9. Trust in the Lifeforce of the Deep Mystery, The Comet Is Coming (Impulse/Universal): This meeting of minds is filed under jazz, though the group’s appeal is closer to that of a jam band in that saxophonist Shabaka Hutchings simply latches on to the repetitive beats provided by drummer Max Hallett and keyboardist Dan Leavers and steers them to the outer reaches of the solar system. Never was a three-piece better named: There’s something apocalyptic about the way the songs, which aren’t really that long, ebb and flow, all the while hinting at the armageddon at the end. Not just spine-tingling, but back-breaking, too.

10. Desert Dove, Michaela Anne (Yep Roc/BSMF): Lush is as lush does, and the third album by Brooklyn transplant Michaela Anne aims for full-blown Nashville countrypolitan but ends up somewhere just north of San Diego. An easy, assured songwriter and the kind of singer who doesn’t trust herself with her own material, Michaela Anne’s reticence at times is the album’s hidden charm maker. That her producers pay her no mind and go all out with the strings and guitars was perhaps something she didn’t expect, but the sound is so tantalizing that it seems to fill your whole head.

Honorable mentions

Cuz I Love You, Lizzo (Atlantic/Warner): Not an ingenue, but definitely the year’s breakout artist for the way she realigned mass-appeal pop with the force of her convictions and a voice that can pretty much do anything.

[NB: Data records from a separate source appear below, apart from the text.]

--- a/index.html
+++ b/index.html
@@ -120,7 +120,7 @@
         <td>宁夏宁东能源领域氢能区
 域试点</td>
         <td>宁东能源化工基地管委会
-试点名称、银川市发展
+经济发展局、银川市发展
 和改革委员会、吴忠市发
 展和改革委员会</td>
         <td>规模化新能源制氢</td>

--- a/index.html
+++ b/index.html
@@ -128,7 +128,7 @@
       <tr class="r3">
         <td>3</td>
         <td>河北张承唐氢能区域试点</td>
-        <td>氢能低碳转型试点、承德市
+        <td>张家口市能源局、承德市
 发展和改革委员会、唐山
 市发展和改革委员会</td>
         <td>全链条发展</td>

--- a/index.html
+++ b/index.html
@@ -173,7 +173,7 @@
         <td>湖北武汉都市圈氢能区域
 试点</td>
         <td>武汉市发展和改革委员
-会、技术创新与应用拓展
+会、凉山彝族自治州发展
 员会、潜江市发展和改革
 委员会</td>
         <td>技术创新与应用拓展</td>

Norman Fucking Rockwell!, Lana Del Rey (Interscope/Universal): The music has provided diminishing returns since its release, but it started so high in my estimation that it still sounds great. I never bought her brand of white privilege, though I knew she leveraged it for (ironic) cultural clout. I can find her persona shallow and still think she’s making compelling artistic statements.                                                         Grey Area, Little Simz (Age 101/Beat): She sees rap classically, as aural and verbal provocation, and though it’s often difficult to appreciate the latter due to the former, the whole effect is immediately stimulating, even nerve-wracking.

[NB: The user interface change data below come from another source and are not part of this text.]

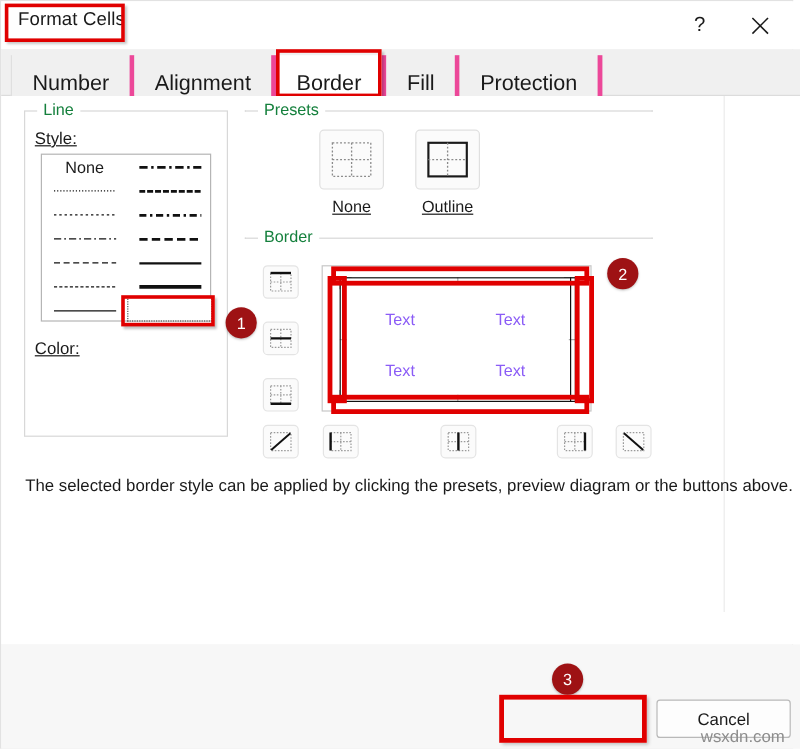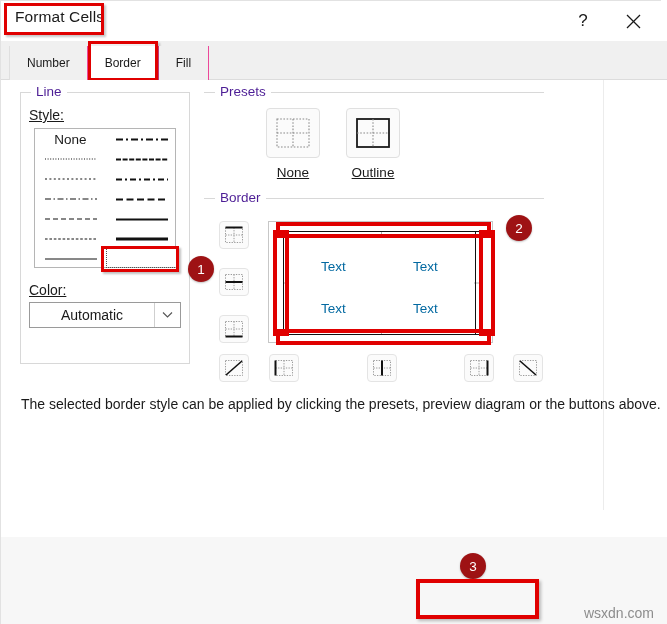--- a/index.html
+++ b/index.html
@@ -65,9 +65,9 @@
     position: relative;
     padding: 0 17px;
     height: 34px;
-    display: flex; align-items: center; justify-content: center;
-    font-size: 12px; color: #1a1a1a;
-    border-right: 1px solid #ec4899;
+    display: flex; align-items: flex-end; justify-content: center;
+    font-size: 18px; color: #1a1a1a;
+    border-right: 4px solid #ec4899;
     background: #f0f0f0;
   }
   .tab.first { border-left: 1px solid #dfdfdf; }

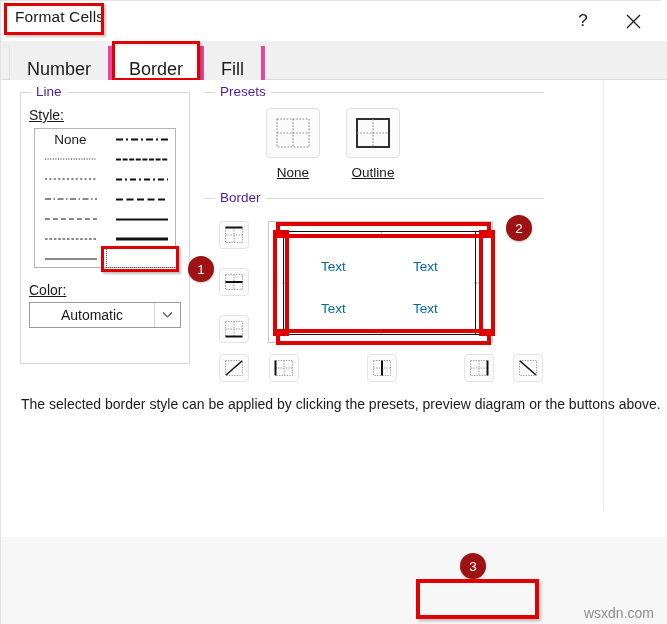--- a/index.html
+++ b/index.html
@@ -298,6 +298,9 @@
     <div class="tabs">
       <div class="tab first">
         <span>Number</span>
+      </div>
+      <div class="tab">
+        <span>Alignment</span>
       </div>
       <div class="tab active">
         <span>Border</span>

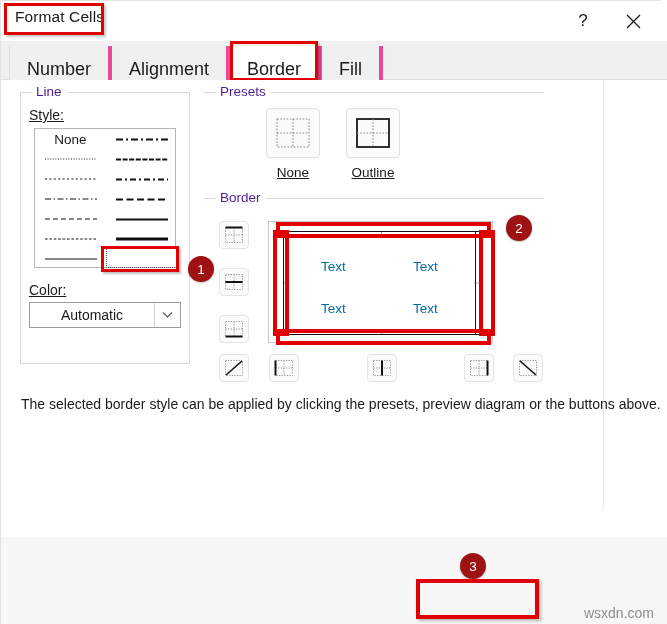--- a/index.html
+++ b/index.html
@@ -308,6 +308,9 @@
       </div>
       <div class="tab">
         <span>Fill</span>
+      </div>
+      <div class="tab">
+        <span>Protection</span>
       </div>
     </div>
   </div>

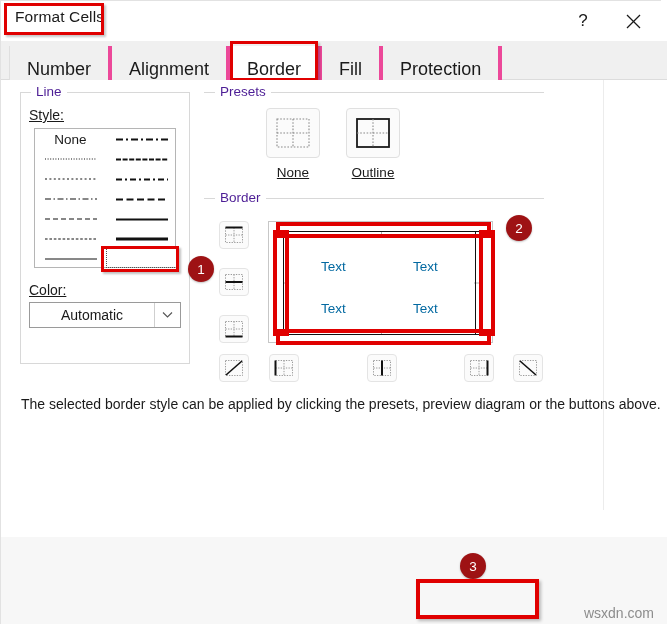--- a/index.html
+++ b/index.html
@@ -100,7 +100,7 @@
     top: -9px; left: 10px;
     background: #ffffff;
     padding: 0 5px;
-    font-size: 13.5px; color: #4c1d95;
+    font-size: 13.5px; color: #15803d;
   }
 
   #group-line  { left: 19px;  top: 12px;  width: 170px; height: 272px; }

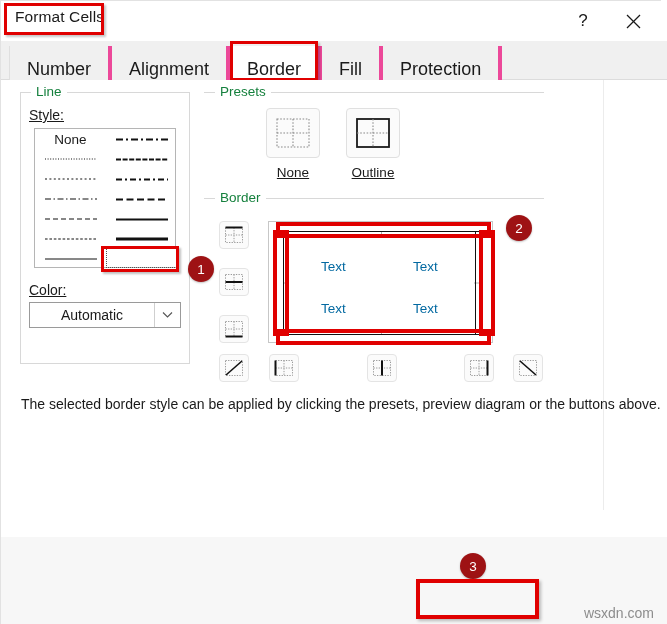--- a/index.html
+++ b/index.html
@@ -222,7 +222,7 @@
   }
   .pv-text {
     position: absolute;
-    font-size: 13.5px; color: #0369a1;
+    font-size: 13.5px; color: #8b5cf6;
   }
 
   

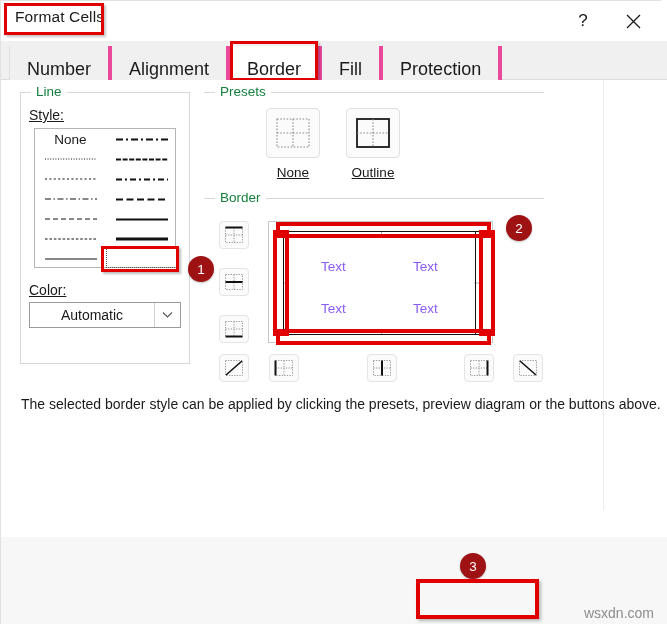--- a/index.html
+++ b/index.html
@@ -410,14 +410,6 @@
       <u>Color:</u>
     </div>
 
-    <div class="combo">
-      <span class="combo-value">Automatic</span>
-      <span class="combo-arrow">
-        <svg width="11" height="8" viewBox="0 0 11 8">
-          <polyline points="1,1.5 5.5,6 10,1.5" fill="none" stroke="#555" stroke-width="1.1"></polyline>
-        </svg>
-      </span>
-    </div>
 
     <div class="group" id="group-presets">
       <span class="group-legend">Presets</span>

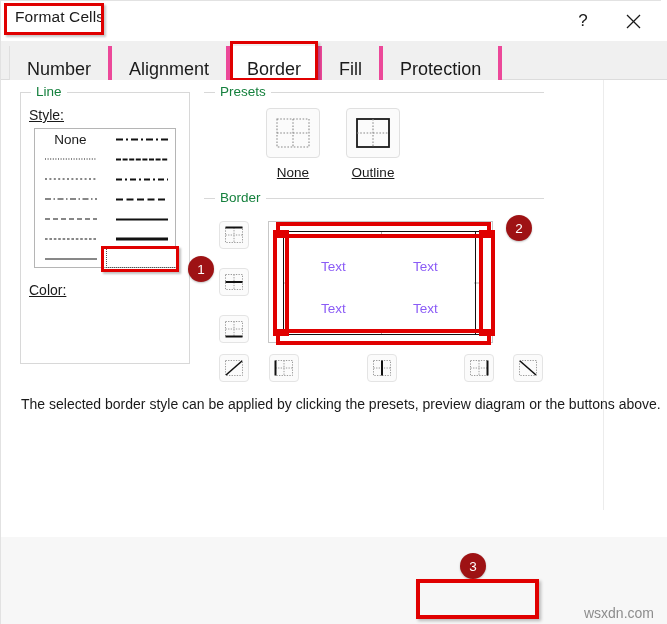--- a/index.html
+++ b/index.html
@@ -565,6 +565,7 @@
   </div>
 
   <div class="ok-highlight"></div>
+  <div class="btn" id="cancel-button">Cancel</div>
 
   <div class="watermark">wsxdn.com</div>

Beware of the Dogs, Stella Donnelly (Secretly Canadian): Another new artist who eschews the kind of vocal trepidation that has undermined indie rock in recent years, this Australian singer-songwriter’s disarmingly cheery facade masks a caustic take on romantic dysfunction. Be careful what you long for.

                                                                                                     Jimmy Lee, Raphael Saadiq (Columbia/Sony): In which the esteemed R&B producer-performer confronts his internal demons in the form of his late brother and finds new reasons to appropriate Motown as a desperate grasp for creative survival.


thank u, next, Ariana Grande (Republic/Universal): What’s not to love when a deserving superstar takes control of her career and makes better music than what she made when she wasn’t in control?